Voici notre traduction compète de son homélie faite d’abondance du cœur.
A.B.
Homélie du pape François
Au cours de sa vie, Jésus a fait de nombreux choix. Celui que nous avons entendu aujourd’hui sera son dernier choix. Jésus a fait de nombreux choix : les premiers disciples, les malades qu’il guérissait, la foule qui le suivait… On le suivait pour l’écouter parce qu’il parlait comme quelqu’un qui a autorité, pas comme leurs docteurs de la loi qui se pavanaient ; mais nous pouvons lire qui étaient ces gens, deux chapitres avant, au chapitre 23 de Matthieu ; non, en lui, ils voyaient l’authenticité ; et ces gens le suivaient. Jésus faisait ses choix, et aussi ses corrections, avec amour. Quand les disciples se trompaient dans leurs méthodes : « Veux-tu que nous fassions tomber le feu du ciel ? — Mais vous ne savez pas ce que vous dites. » Ou quand la maman de Jacques et Jean est allée demander au Seigneur : « Seigneur, je veux te demander une faveur, que mes deux fils, quand tu règneras… l’un soit à droite, l’autre à gauche… » Et lui, il corrigeait ces choses : il guidait, il accompagnait toujours. Mais aussi après la résurrection, c’est très attendrissant de voir comment Jésus choisit les moments, choisit les personnes, il ne fait pas peur.

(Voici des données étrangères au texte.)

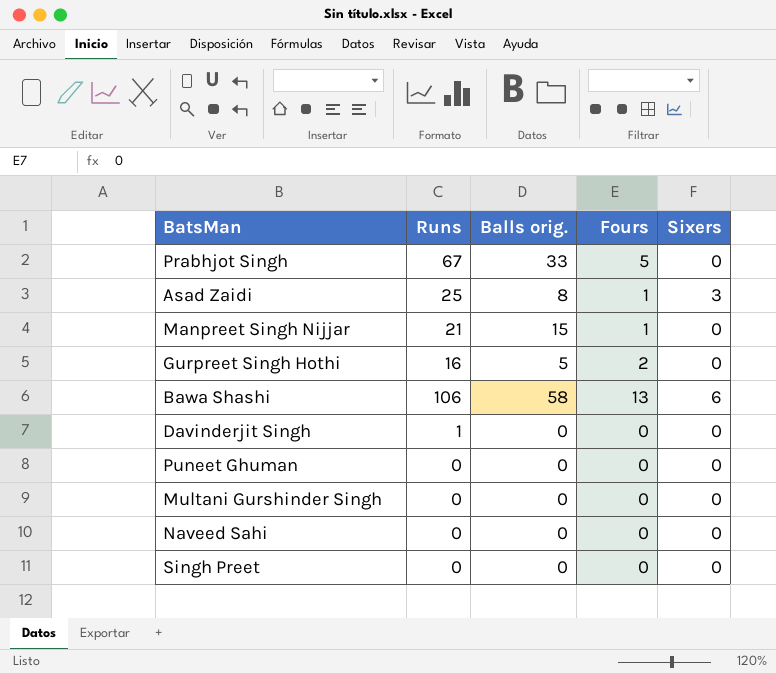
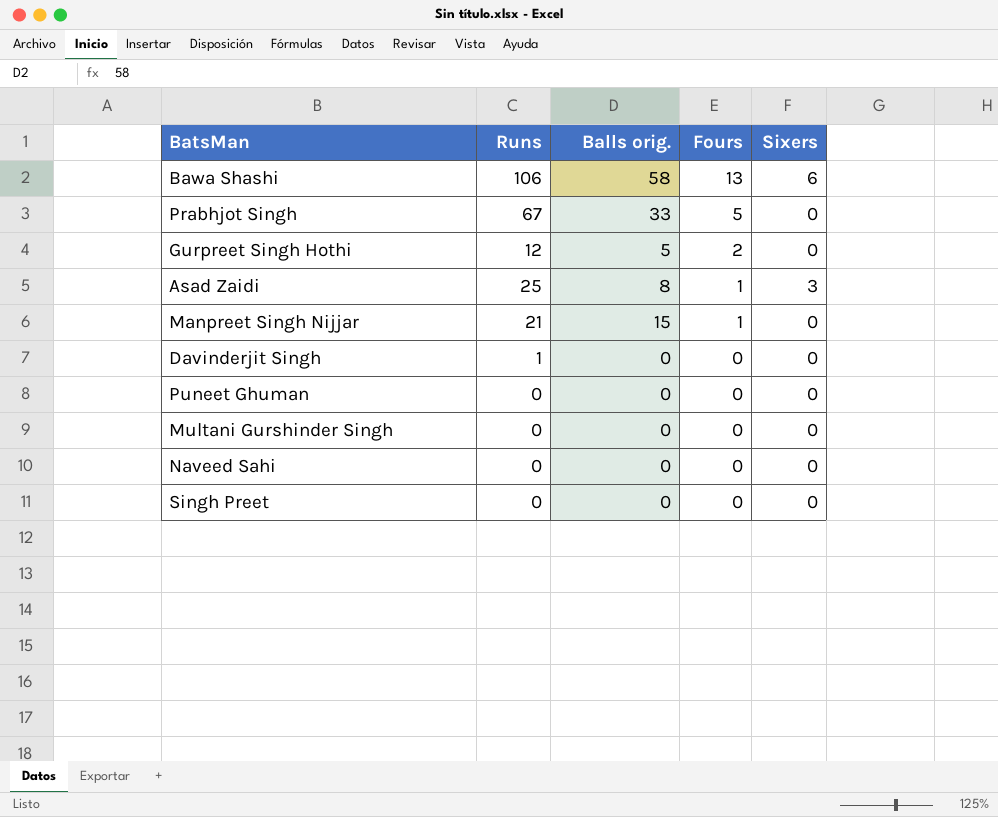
row order: none -> Fours descending
Gurpreet Singh Hothi | Runs: 16 -> 12

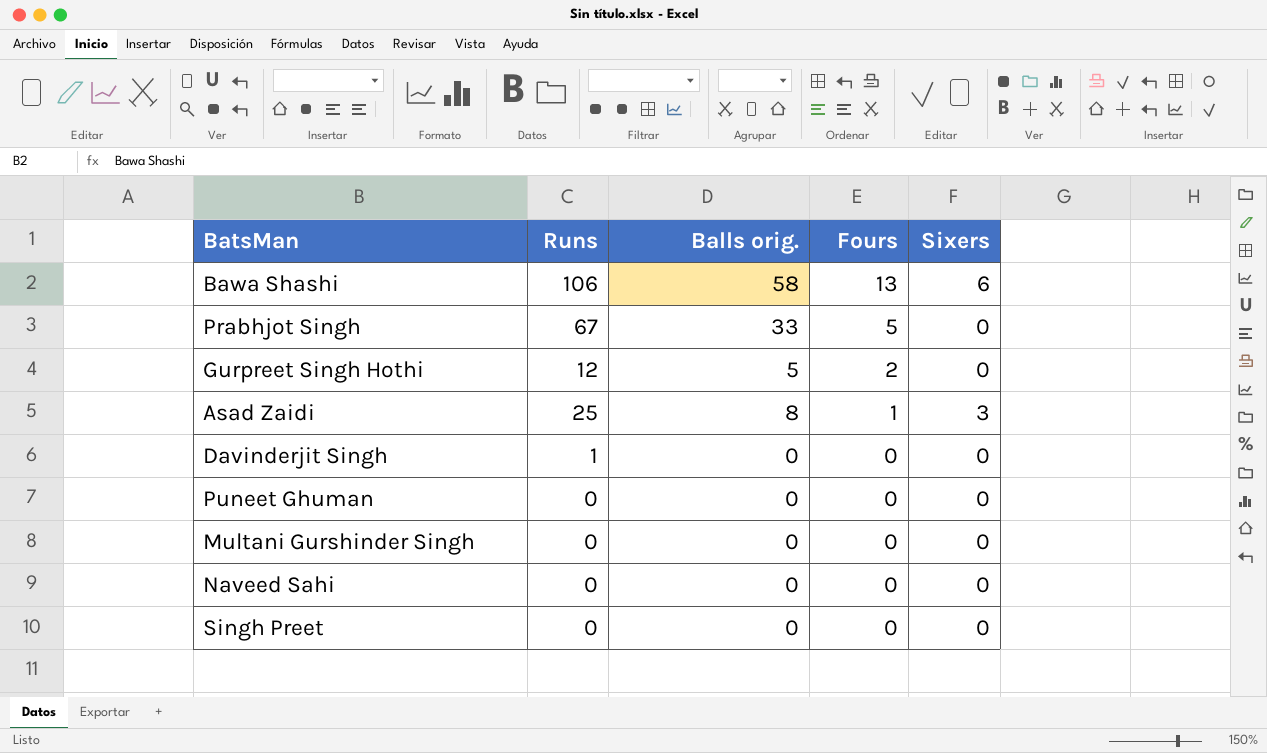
row Manpreet Singh Nijjar: 21 | 15 | 1 | 0 -> none

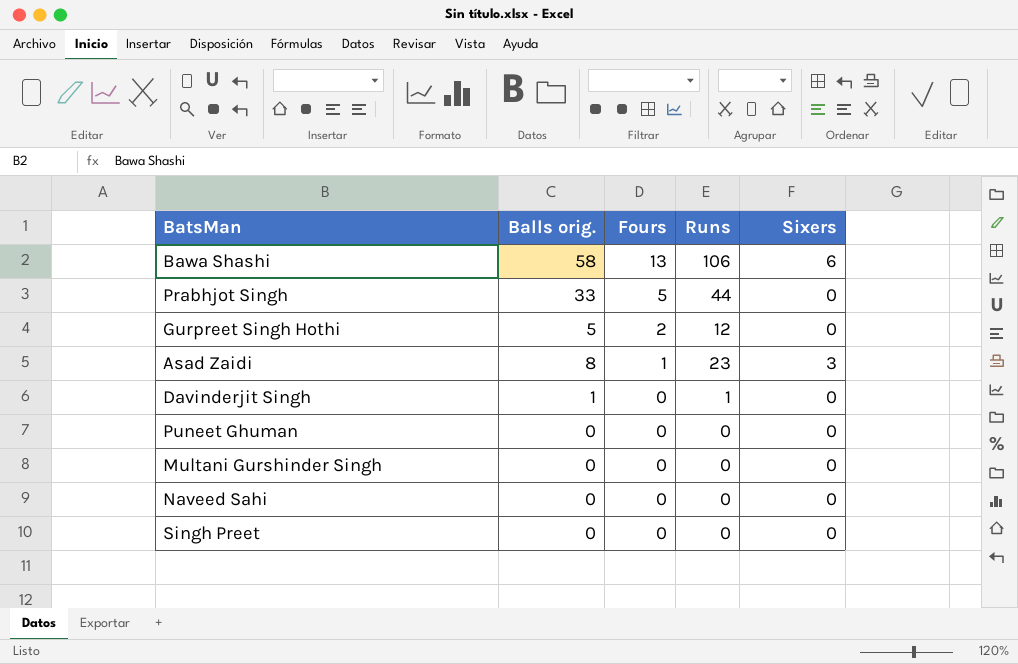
column Runs | position: 2 -> 4
Prabhjot Singh | Runs: 67 -> 44
Asad Zaidi | Runs: 25 -> 23
Davinderjit Singh | Balls orig.: 0 -> 1

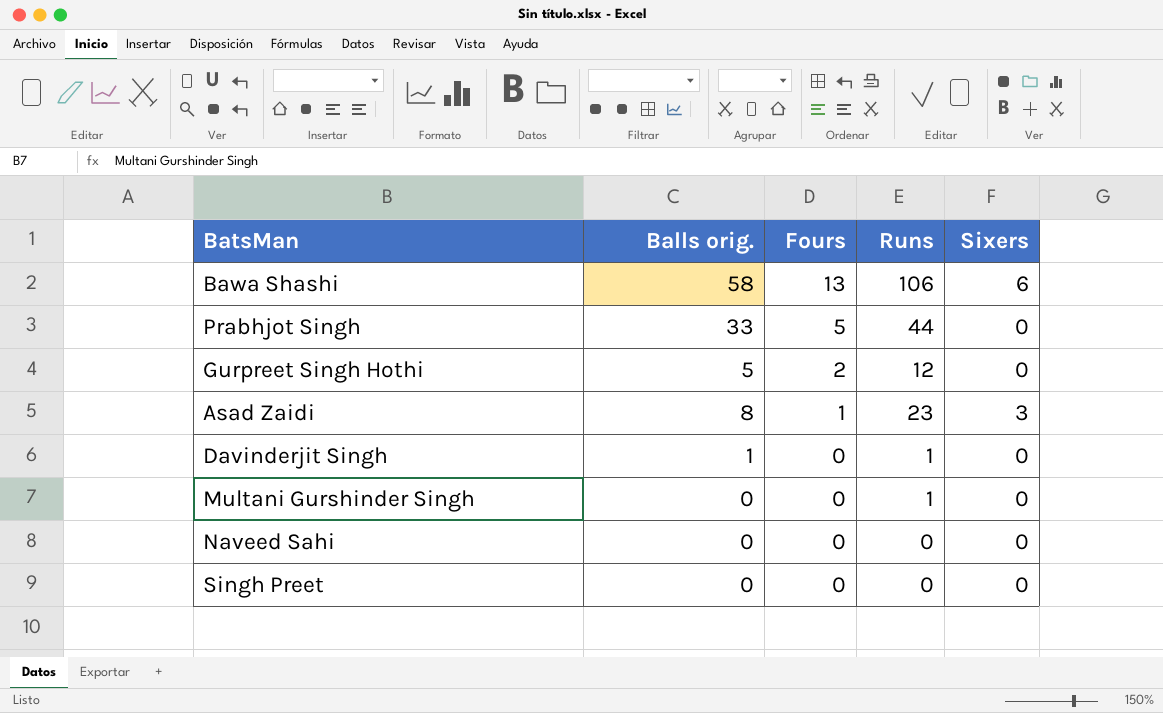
row Puneet Ghuman: 0 | 0 | 0 | 0 -> none
Multani Gurshinder Singh | Runs: 0 -> 1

Pensons au chemin vers Emmaüs, comment il les accompagne [les deux disciples]. Ils devaient aller à Jérusalem, mais ils ont fui Jérusalem, par peur, et lui, il va avec eux, il les accompagne. Et ensuite, il se fait voir, il les récupère. C’est un choix de Jésus. Et puis le grand choix qui me touche toujours, quand il [le père de la parabole] prépare le mariage de son fils et qu’il dit : « Mais allez au carrefour des routes et ramenez ici les aveugles, les sourds, les boiteux… » Les bons et les mauvais ! Jésus choisit toujours. Et encore le choix de la brebis perdue. Il ne fait pas de calcul financier : « Mais, j’en ai quatre-vingt-dix-neuf, j’en perds une… ». Non !
Mais son dernier choix sera définitif. Et quelles seront les questions que le Seigneur nous posera ce jour-là : « Es-tu allé à la messe ? As-tu bien suivi le catéchisme ? » Non, les questions sont sur les pauvres, parce que la pauvreté est au centre de l’Évangile. Lui qui était riche s’est fait pauvre pour nous enrichir de sa pauvreté. Il n’a pas considéré comme un privilège d’être comme Dieu mais il s’est anéanti, il s’est humilié jusqu’au bout, jusqu’à la mort sur la croix (cf. Ph 2,6-8). C’est le choix du service. Jésus est Dieu ? C’est vrai. Il est le Seigneur ? C’est vrai. Mais il est le serviteur, et son choix, il le fera sur ce point. Toi, ta vie, tu l’as employée pour toi ou pour servir ? Pour te protéger des autres avec des murs ou pour les accueillir avec amour ? Et ce sera le dernier choix de Jésus. Cette page de l’Évangile nous dit beaucoup de choses sur le Seigneur. Et je peux me poser la question : mais nous, luthériens et catholiques, de quel côté serons-nous, à droite ou à gauche ? Mais il y a eu des temps difficiles entre nous… Pensez aux persécutions… entre nous ! Avec le même baptême ! Pensez à tous ceux qui ont été brûlés vifs. Nous devons nous demander pardon pour cela, pour le scandale de la division, parce que tous, luthériens et catholiques, nous sommes dans ce choix, pas dans d’autres choix, dans ce choix, le choix du service, comme il nous l’a indiqué en étant serviteur, le serviteur du Seigneur.
Pour conclure, j’aime, quand je vois le Seigneur serviteur qui sert, j’aime lui demander d’être lui-même le serviteur de l’unité, qu’il nous aide à marcher ensemble. Aujourd’hui, nous avons prié ensemble. Prier ensemble, travailler ensemble pour les pauvres, pour les personnes démunies ; nous aimer ensemble, d’un vrai amour de frères. « Mais Père, nous sommes différents, parce que nos livres dogmatiques disent une chose et les vôtres en disent une autre. » Mais un de vos grands [représentants] a dit une fois qu’il y a l’heure de la diversité réconciliée. Demandons aujourd’hui cette grâce, la grâce de cette diversité réconciliée dans le Seigneur, c’est-à-dire dans le serviteur du Seigneur, de ce Dieu qui est venu parmi nous pour servir et non pour être servi.
Je vous remercie beaucoup pour votre accueil fraternel. Merci.